Moi, j’ai en ma possession les éléments de l’enquête qui me laissent penser qu’il est innocent. Si un juge des enfants a dit que l’enfant n’était pas en danger avec son père, c’est qu’il a des éléments concrets. Il ya un juge des affaires familiales qui a estimé qu’il y avait eu des pressions de la part de la maman. On a un autre juge des enfants qui dit que la parole de cet enfant n’était pas libre.”

Je suis dans ce dossier depuis le début, et je suis convaincue qu’il ya manipulation de la maman. Est-ce que c’est conscient ou inconscient ? Il ya des pressions de la part de la maman et de son entourage.”
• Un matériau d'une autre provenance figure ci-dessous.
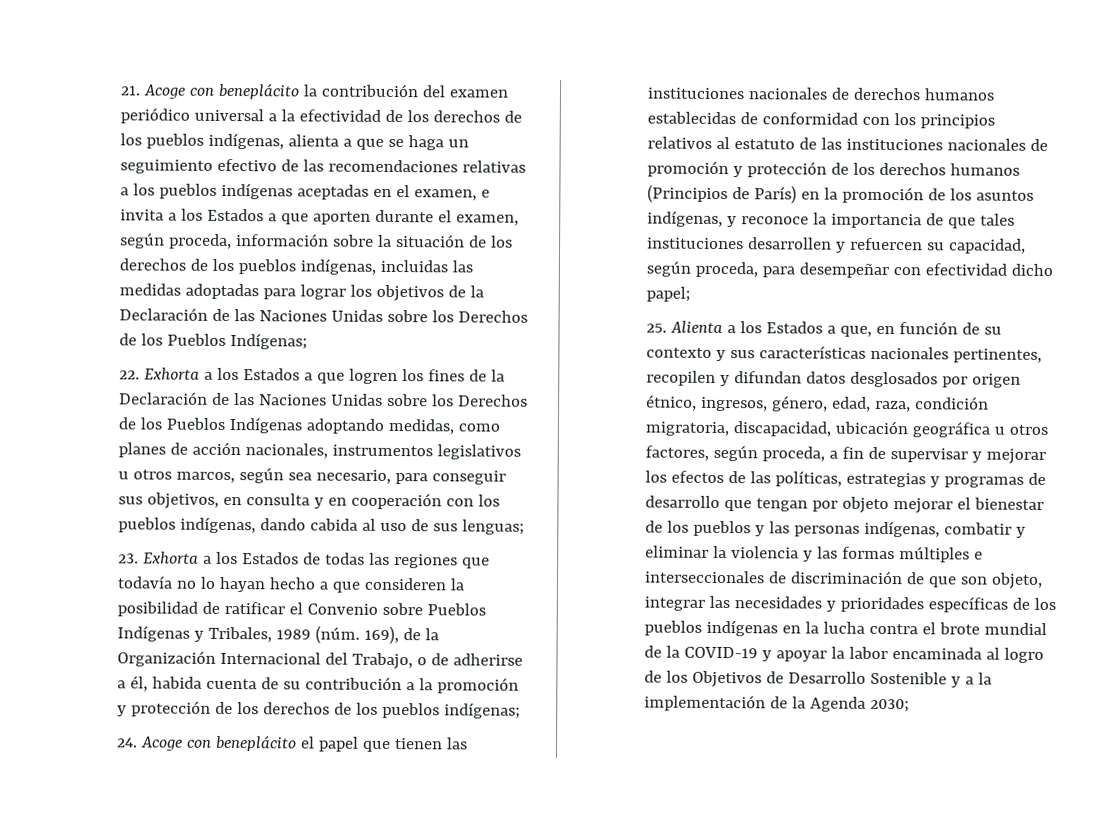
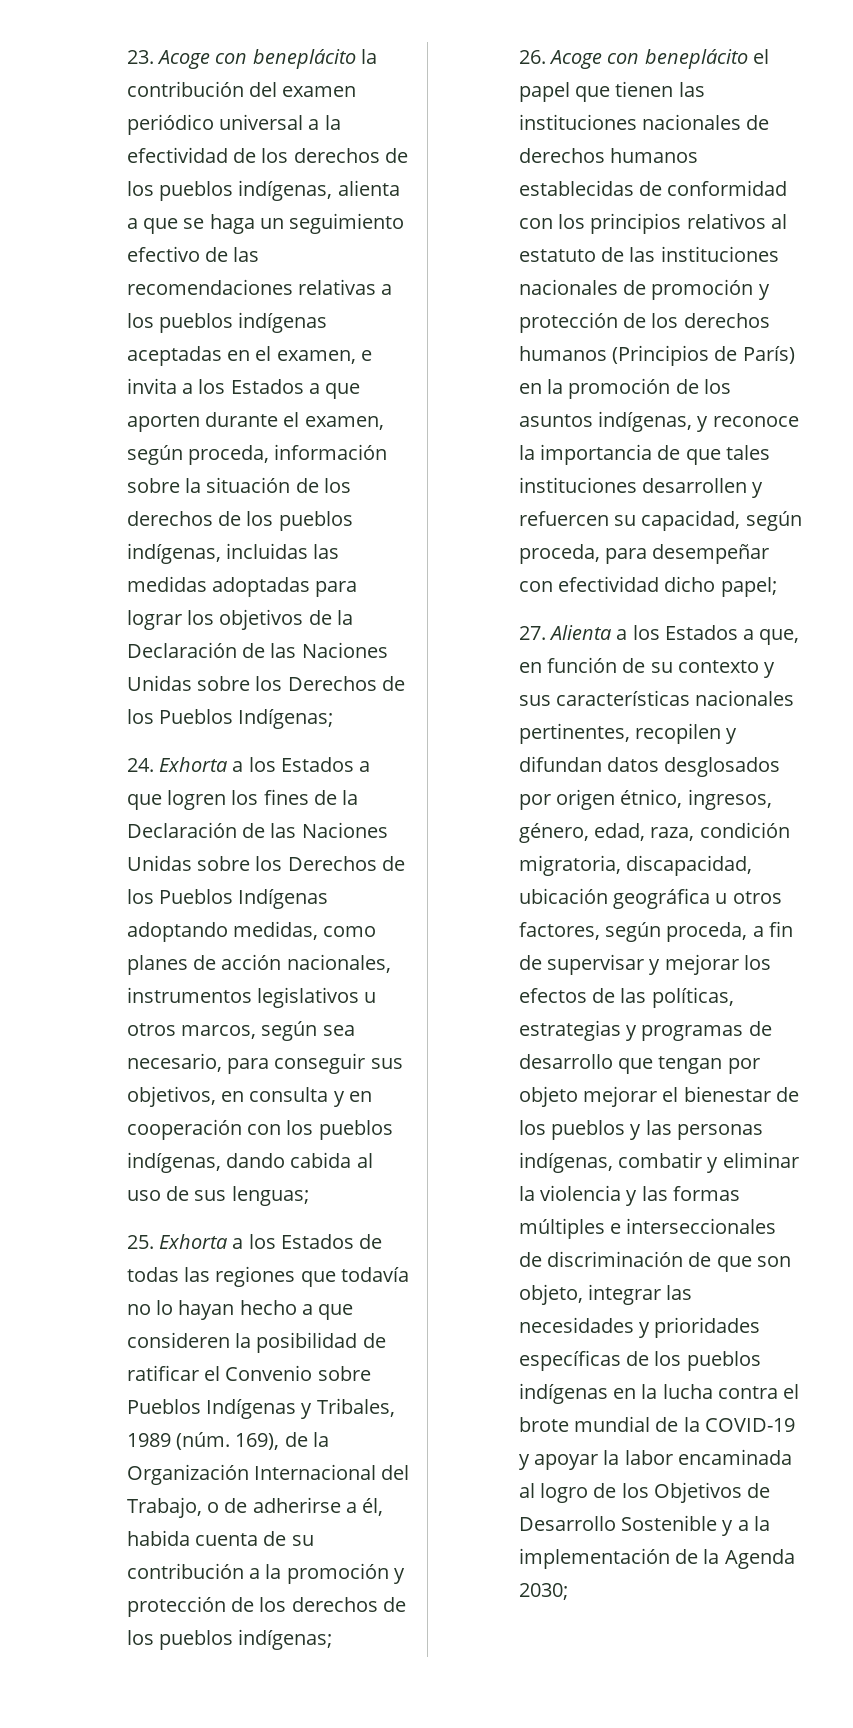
- 21. Acoge con beneplácito la contribución del examen periódico universal a la efectividad de los derechos de los pueblos indígenas, alienta a que se haga un seguimiento efectivo de las recomendaciones relativas a los pueblos indígenas aceptadas en el examen, e invita a los Estados a que aporten durante el examen, según proceda, información sobre la situación de los derechos de los pueblos indígenas, incluidas las medidas adoptadas para lograr los objetivos de la Declaración de las Naciones Unidas sobre los Derechos de los Pueblos Indígenas;
+ 23. Acoge con beneplácito la contribución del examen periódico universal a la efectividad de los derechos de los pueblos indígenas, alienta a que se haga un seguimiento efectivo de las recomendaciones relativas a los pueblos indígenas aceptadas en el examen, e invita a los Estados a que aporten durante el examen, según proceda, información sobre la situación de los derechos de los pueblos indígenas, incluidas las medidas adoptadas para lograr los objetivos de la Declaración de las Naciones Unidas sobre los Derechos de los Pueblos Indígenas;
- 22. Exhorta a los Estados a que logren los fines de la Declaración de las Naciones Unidas sobre los Derechos de los Pueblos Indígenas adoptando medidas, como planes de acción nacionales, instrumentos legislativos u otros marcos, según sea necesario, para conseguir sus objetivos, en consulta y en cooperación con los pueblos indígenas, dando cabida al uso de sus lenguas;
+ 24. Exhorta a los Estados a que logren los fines de la Declaración de las Naciones Unidas sobre los Derechos de los Pueblos Indígenas adoptando medidas, como planes de acción nacionales, instrumentos legislativos u otros marcos, según sea necesario, para conseguir sus objetivos, en consulta y en cooperación con los pueblos indígenas, dando cabida al uso de sus lenguas;
- 23. Exhorta a los Estados de todas las regiones que todavía no lo hayan hecho a que consideren la posibilidad de ratificar el Convenio sobre Pueblos Indígenas y Tribales, 1989 (núm.
+ 25. Exhorta a los Estados de todas las regiones que todavía no lo hayan hecho a que consideren la posibilidad de ratificar el Convenio sobre Pueblos Indígenas y Tribales, 1989 (núm.
- 24. Acoge con beneplácito el papel que tienen las instituciones nacionales de derechos humanos establecidas de conformidad con los principios relativos al estatuto de las instituciones nacionales de promoción y protección de los derechos humanos (Principios de París) en la promoción de los asuntos indígenas, y reconoce la importancia de que tales instituciones desarrollen y refuercen su capacidad, según proceda, para desempeñar con efectividad dicho papel;
+ 26. Acoge con beneplácito el papel que tienen las instituciones nacionales de derechos humanos establecidas de conformidad con los principios relativos al estatuto de las instituciones nacionales de promoción y protección de los derechos humanos (Principios de París) en la promoción de los asuntos indígenas, y reconoce la importancia de que tales instituciones desarrollen y refuercen su capacidad, según proceda, para desempeñar con efectividad dicho papel;
- 25. Alienta a los Estados a que, en función de su contexto y sus características nacionales pertinentes, recopilen y difundan datos desglosados por origen étnico, ingresos, género, edad, raza, condición migratoria, discapacidad, ubicación geográfica u otros factores, según proceda, a fin de supervisar y mejorar los efectos de las políticas, estrategias y programas de desarrollo que tengan por objeto mejorar el bienestar de los pueblos y las personas indígenas, combatir y eliminar la violencia y las formas múltiples e interseccionales de discriminación de que son objeto, integrar las necesidades y prioridades específicas de los pueblos indígenas en la lucha contra el brote mundial de la COVID-19 y apoyar la labor encaminada al logro de los Objetivos de Desarrollo Sostenible y a la implementación de la Agenda 2030;
+ 27. Alienta a los Estados a que, en función de su contexto y sus características nacionales pertinentes, recopilen y difundan datos desglosados por origen étnico, ingresos, género, edad, raza, condición migratoria, discapacidad, ubicación geográfica u otros factores, según proceda, a fin de supervisar y mejorar los efectos de las políticas, estrategias y programas de desarrollo que tengan por objeto mejorar el bienestar de los pueblos y las personas indígenas, combatir y eliminar la violencia y las formas múltiples e interseccionales de discriminación de que son objeto, integrar las necesidades y prioridades específicas de los pueblos indígenas en la lucha contra el brote mundial de la COVID-19 y apoyar la labor encaminada al logro de los Objetivos de Desarrollo Sostenible y a la implementación de la Agenda 2030;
Aujourd’hui, l’enfant est placé en famille d’accueil. Ni son père si sa mère ne connaissent l’endroit où il se trouve, ni même l’école qu’il fréquente.

France Bleu Hérault, souvent mise en accusation lors cette conférence de presse, se félicite que Gilles Belzons ait fini par accepter de s’exprimer. L’enquête publiée dimanche soir est le fruit d’un travail de deux mois réalisé par Stéfane Pocher.